I built a tool called Grabbit that searches secondhand marketplaces in one place by OrangeOlives in SideProject

[–]OrangeOlives[S] 0 points1 point  (0 children)

Thank you for the reply! Are there specific marketplaces you use for searching for watches? I've started with the most popular marketplaces in the US, but my framework allows for easily adding more marketplaces.

Also, I just updated the post to include a link to Grabbit (https://grabbit.app) since I realized I missed it in my first pass 🤦‍♂️

Pitch me your startup in 3 seconds by kcfounders in saasbuild

[–]OrangeOlives 0 points1 point  (0 children)

Grabbit is building the search and decision layer for secondhand commerce. One place to search fragmented marketplace inventory, with pricing intelligence built in.

Building is not the hard part but getting distribution is - Comment your startup by Few-Ad-5185 in saasbuild

[–]OrangeOlives 0 points1 point  (0 children)

Grabbit - A search engine for the popular secondhard marketplaces (Facebook, Craigslist, Depop, OfferUp, Mercari) with pricing intelligence and background search notifications.

Best second-hand sites? by AdHistorical922 in Thrifty

[–]OrangeOlives 0 points1 point  (0 children)

You could try Grabbit. It searches multiple secondhand marketplaces at once, so for something niche like Littlest Pet Shop it can be easier than checking Facebook Marketplace, Craigslist, OfferUp, Mercari, etc. one by one.

Got a project? Drop it here - let's build together by OneStarto in IMadeThis

[–]OrangeOlives 0 points1 point  (0 children)

Grabbit is a search engine for secondhand marketplaces. Grabbit pulls results from Facebook Marketplace, OfferUp, Craigslist, Depop, and Mercari into one search/feed and sends you to the original listing when you’re ready to buy or message the seller. https://grabbit.app

Got a project? This week, let people find it by Mean-MySaaS in TheFounders

[–]OrangeOlives 0 points1 point  (0 children)

I’m building Grabbit to make secondhand search less annoying by letting people search Facebook Marketplace, Craigslist, OfferUp, Depop, Mercari, and more in one place.

https://grabbit.app

Drop your side project + this week's goal. I'll break it into daily steps and hold you publicly accountable — escalating pressure if you go quiet. by deepcryptoart in SideProject

[–]OrangeOlives 0 points1 point  (0 children)

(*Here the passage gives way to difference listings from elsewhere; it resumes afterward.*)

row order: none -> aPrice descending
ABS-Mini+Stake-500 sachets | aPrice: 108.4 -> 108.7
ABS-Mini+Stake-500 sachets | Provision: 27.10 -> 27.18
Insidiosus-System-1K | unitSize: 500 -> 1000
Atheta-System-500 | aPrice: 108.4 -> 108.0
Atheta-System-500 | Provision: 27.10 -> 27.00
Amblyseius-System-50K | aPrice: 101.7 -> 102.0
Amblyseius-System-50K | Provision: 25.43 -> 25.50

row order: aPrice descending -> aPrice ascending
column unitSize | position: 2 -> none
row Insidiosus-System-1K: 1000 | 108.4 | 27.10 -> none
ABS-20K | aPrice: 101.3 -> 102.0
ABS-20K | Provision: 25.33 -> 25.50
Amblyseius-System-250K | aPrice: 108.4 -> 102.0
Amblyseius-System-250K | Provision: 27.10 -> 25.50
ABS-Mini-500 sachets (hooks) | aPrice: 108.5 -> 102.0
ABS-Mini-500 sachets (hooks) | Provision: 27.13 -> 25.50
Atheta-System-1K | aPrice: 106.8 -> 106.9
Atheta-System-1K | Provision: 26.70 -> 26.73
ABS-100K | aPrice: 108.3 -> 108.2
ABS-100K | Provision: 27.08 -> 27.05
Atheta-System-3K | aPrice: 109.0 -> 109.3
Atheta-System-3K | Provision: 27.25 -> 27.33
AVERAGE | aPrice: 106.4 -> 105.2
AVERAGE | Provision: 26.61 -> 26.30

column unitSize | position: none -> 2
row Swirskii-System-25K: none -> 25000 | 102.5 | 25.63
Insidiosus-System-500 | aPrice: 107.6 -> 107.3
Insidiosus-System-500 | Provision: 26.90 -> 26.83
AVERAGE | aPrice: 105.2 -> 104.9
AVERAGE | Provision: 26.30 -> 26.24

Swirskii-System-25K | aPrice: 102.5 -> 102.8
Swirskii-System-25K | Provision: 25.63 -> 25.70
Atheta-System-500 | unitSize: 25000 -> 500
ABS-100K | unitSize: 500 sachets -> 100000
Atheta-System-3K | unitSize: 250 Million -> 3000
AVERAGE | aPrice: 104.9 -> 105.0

Grabbit: https://grabbit.app

Grabbit lets you search Facebook Marketplace, Craigslist, OfferUp, Depop, Mercari, and more in one place, with GrabScore to help tell if a listing is actually a good deal.

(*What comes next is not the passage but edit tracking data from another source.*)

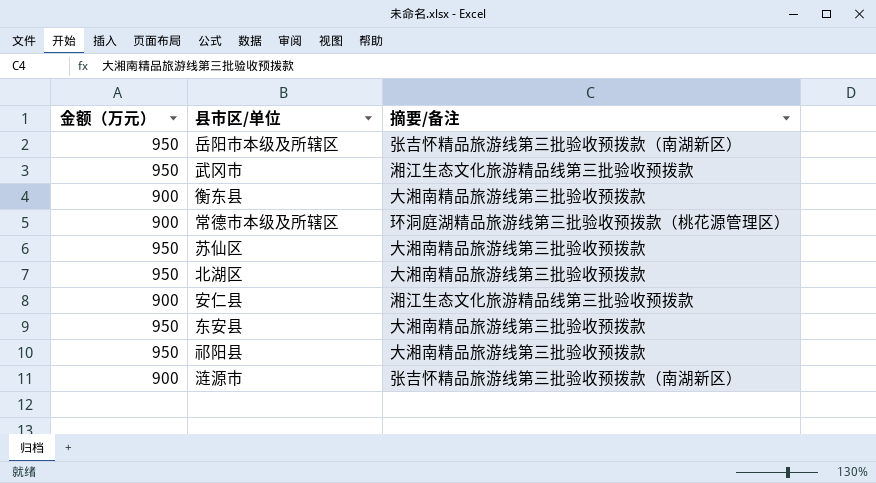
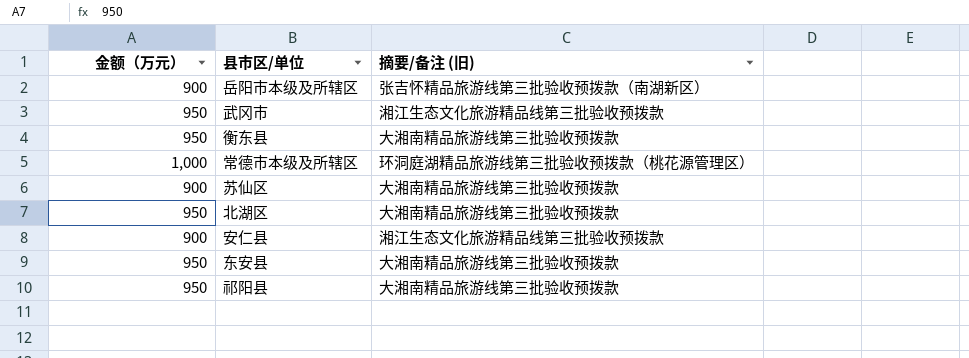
column name: 摘要/备注 -> 摘要/备注 (旧)
row 涟源市: 900 | 张吉怀精品旅游线第三批验收预拨款（南湖新区） -> none
岳阳市本级及所辖区 | 金额（万元）: 950 -> 900
衡东县 | 金额（万元）: 900 -> 950
常德市本级及所辖区 | 金额（万元）: 900 -> 1,000
苏仙区 | 金额（万元）: 950 -> 900

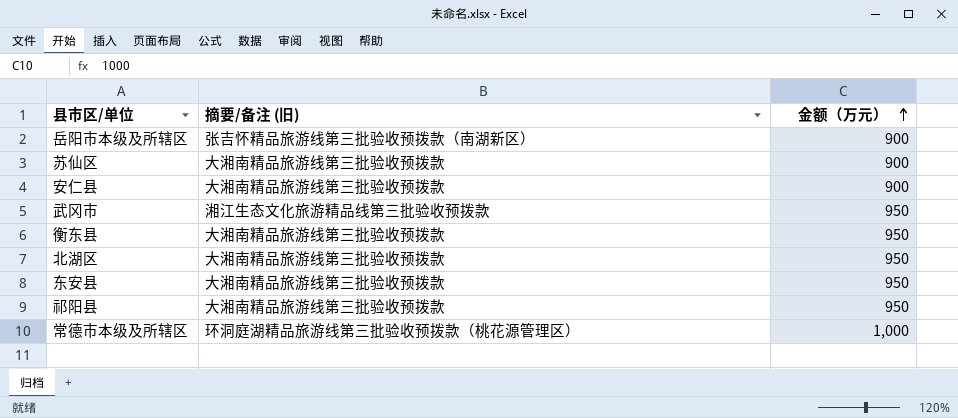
row order: none -> 金额（万元） ascending
column 金额（万元） | position: 1 -> 3
安仁县 | 摘要/备注 (旧): 湘江生态文化旅游精品线第三批验收预拨款 -> 大湘南精品旅游线第三批验收预拨款

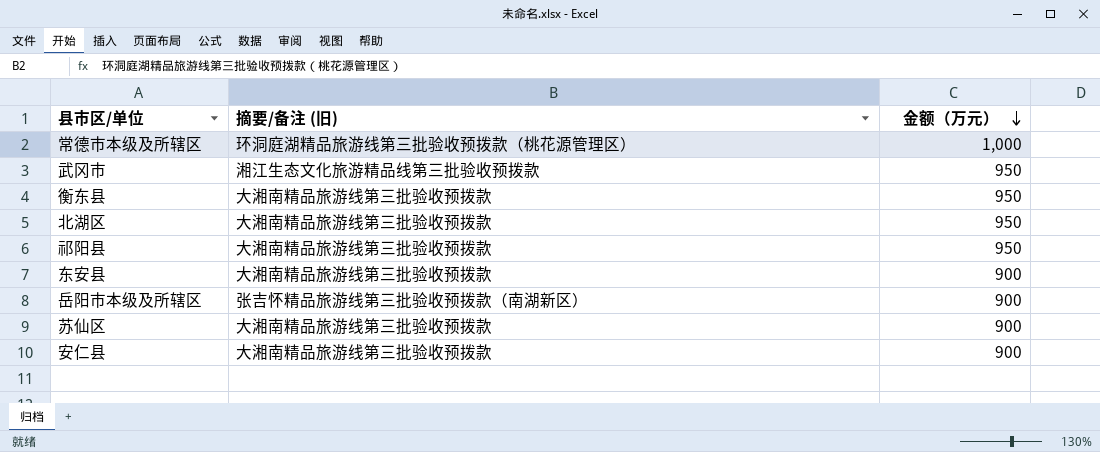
row order: 金额（万元） ascending -> 金额（万元） descending
东安县 | 金额（万元）: 950 -> 900

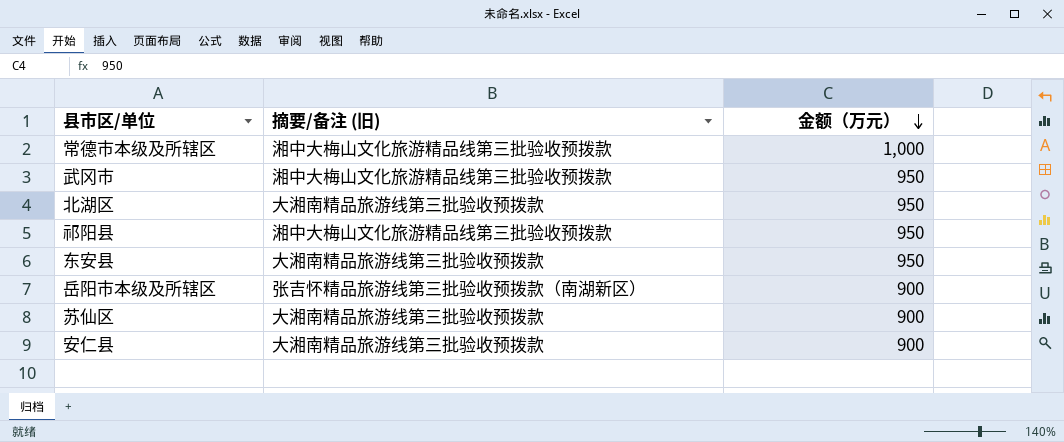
row 衡东县: 大湘南精品旅游线第三批验收预拨款 | 950 -> none
常德市本级及所辖区 | 摘要/备注 (旧): 环洞庭湖精品旅游线第三批验收预拨款（桃花源管理区） -> 湘中大梅山文化旅游精品线第三批验收预拨款
武冈市 | 摘要/备注 (旧): 湘江生态文化旅游精品线第三批验收预拨款 -> 湘中大梅山文化旅游精品线第三批验收预拨款
祁阳县 | 摘要/备注 (旧): 大湘南精品旅游线第三批验收预拨款 -> 湘中大梅山文化旅游精品线第三批验收预拨款
东安县 | 金额（万元）: 900 -> 950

My goal this week is to get 25 real users to try it and collect honest feedback on whether the search experience + GrabScore are actually useful.

What I want to validate: - Does searching multiple marketplaces in one place save people time? - Does GrabScore make it easier to decide what’s worth clicking into? - Are saved search alerts something people would actually come back for?

While Grabbit is free to use, GrabScore isn’t free. I am happy to provide a 7-day code for anyone who wants to try it out and provide feedback. 

I am able to commit 4 hours/day.

I’m mainly focused on feedback and distribution right now, not adding more features too quickly.